### WORK TO COMPLETE
Give every line of the data again, unchanged, but with no pictures.

________

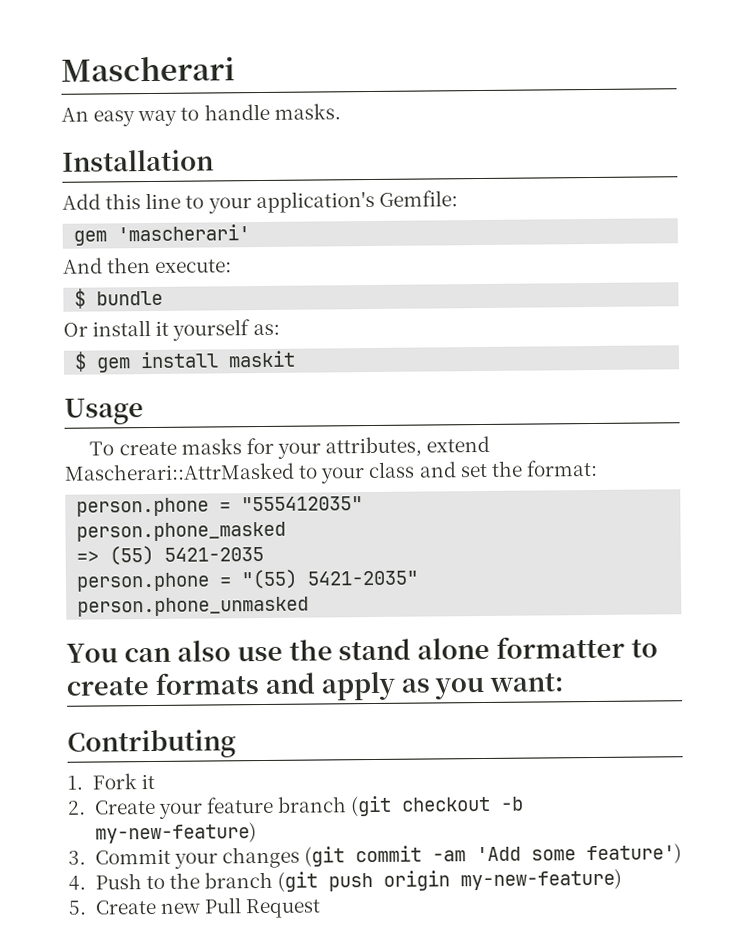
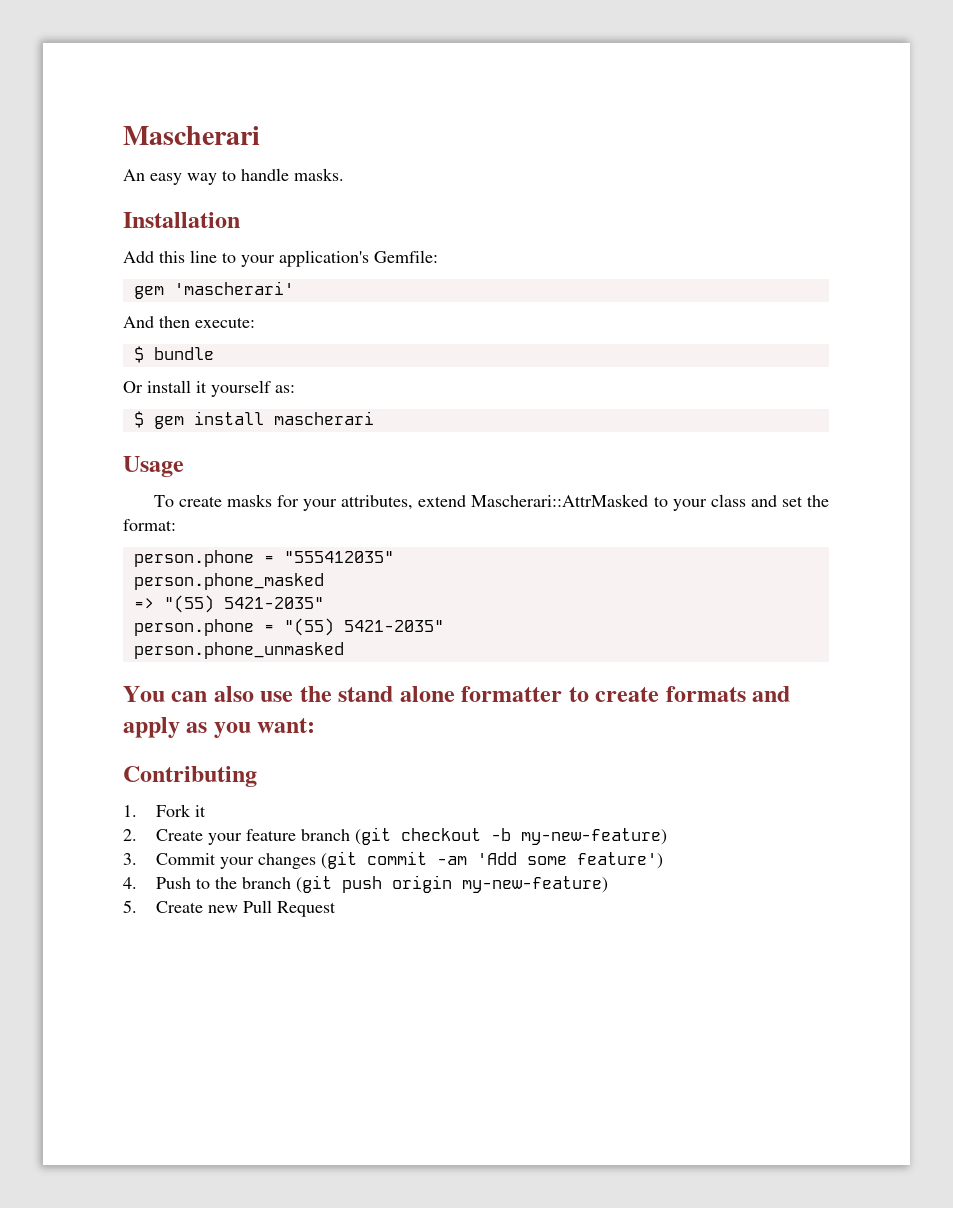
[228,350,297,368] maskit -> [273,411,374,425] mascherari
[109,545,265,566] (55) 5421-2035 -> [163,595,324,613] "(55) 5421-2035"

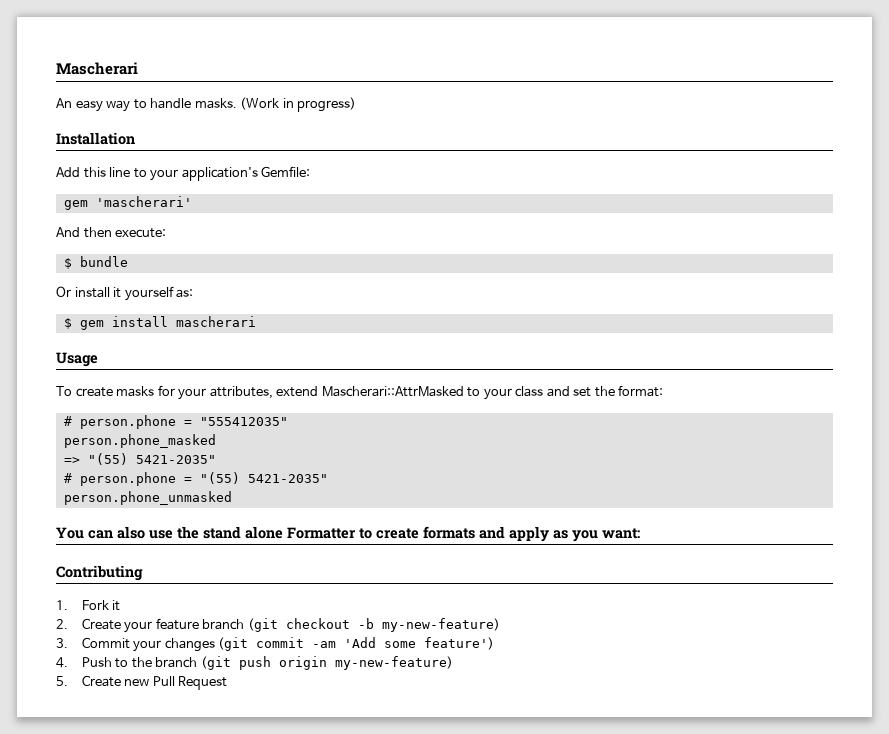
(344, 174) none -> [240,97,357,112] (Work in progress)
(176, 525) none -> [63,416,72,426] #
(324, 603) none -> [63,473,72,483] #
[461,686,563,702] formatter -> [287,527,356,539] Formatter

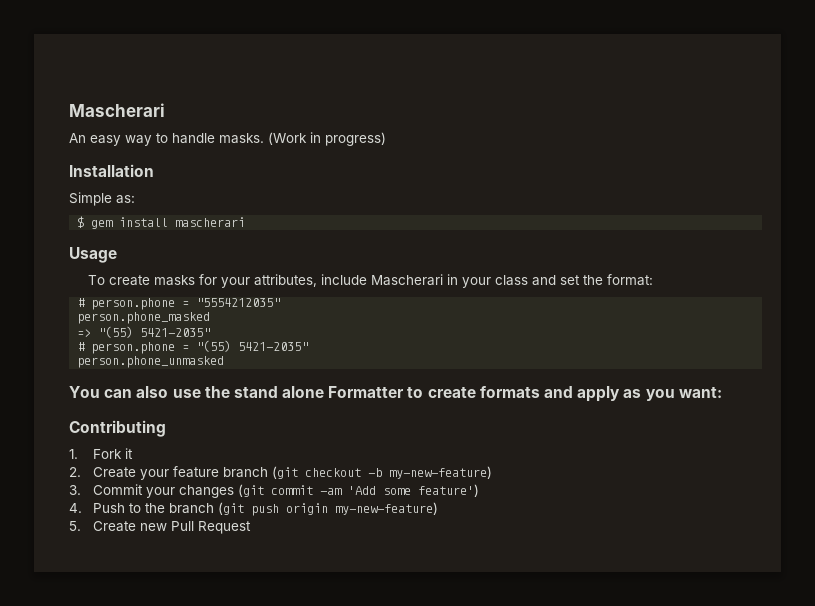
[56,166,311,181] [63,196,192,210] [56,227,167,238] [63,256,128,269] [56,286,174,301] Add this line to your application's Gemfile: // gem 'mascherari' // And then execute: // $ bundle // Or install it yourself -> [69,192,112,206] Simple
[276,386,481,397] extend Mascherari::AttrMasked to -> [321,274,459,286] include Mascherari in
[199,417,288,426] "555412035" -> [196,298,281,307] "5554212035"

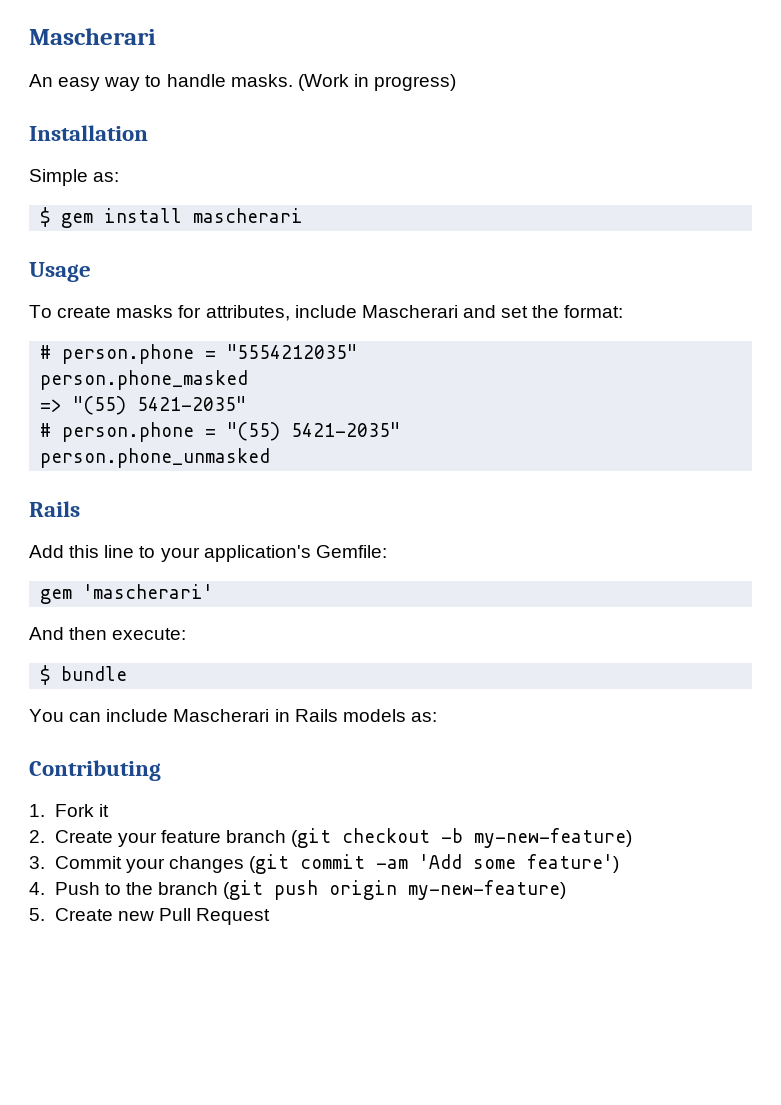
[221,277,251,288] your -> (202, 311) none
[447,274,529,288] in your class -> (458, 311) none
[69,386,722,402] You can also use the stand alone Formatter to create formats and apply as you want: -> [29,501,80,517] [29,545,387,562] [40,584,214,604] [29,627,187,640] [40,665,128,685] [29,709,437,722] Rails // Add this line to your application's Gemfile: // gem 'mascherari' // And then execute: // $ bundle // You can include Mascherari in Rails models as:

________

### OUTPUT
[228,350,297,368] maskit -> [273,411,374,425] mascherari
[109,545,265,566] (55) 5421-2035 -> [163,595,324,613] "(55) 5421-2035"

(344, 174) none -> [240,97,357,112] (Work in progress)
(176, 525) none -> [63,416,72,426] #
(324, 603) none -> [63,473,72,483] #
[461,686,563,702] formatter -> [287,527,356,539] Formatter

[56,166,311,181] [63,196,192,210] [56,227,167,238] [63,256,128,269] [56,286,174,301] Add this line to your application's Gemfile: // gem 'mascherari' // And then execute: // $ bundle // Or install it yourself -> [69,192,112,206] Simple
[276,386,481,397] extend Mascherari::AttrMasked to -> [321,274,459,286] include Mascherari in
[199,417,288,426] "555412035" -> [196,298,281,307] "5554212035"

[221,277,251,288] your -> (202, 311) none
[447,274,529,288] in your class -> (458, 311) none
[69,386,722,402] You can also use the stand alone Formatter to create formats and apply as you want: -> [29,501,80,517] [29,545,387,562] [40,584,214,604] [29,627,187,640] [40,665,128,685] [29,709,437,722] Rails // Add this line to your application's Gemfile: // gem 'mascherari' // And then execute: // $ bundle // You can include Mascherari in Rails models as:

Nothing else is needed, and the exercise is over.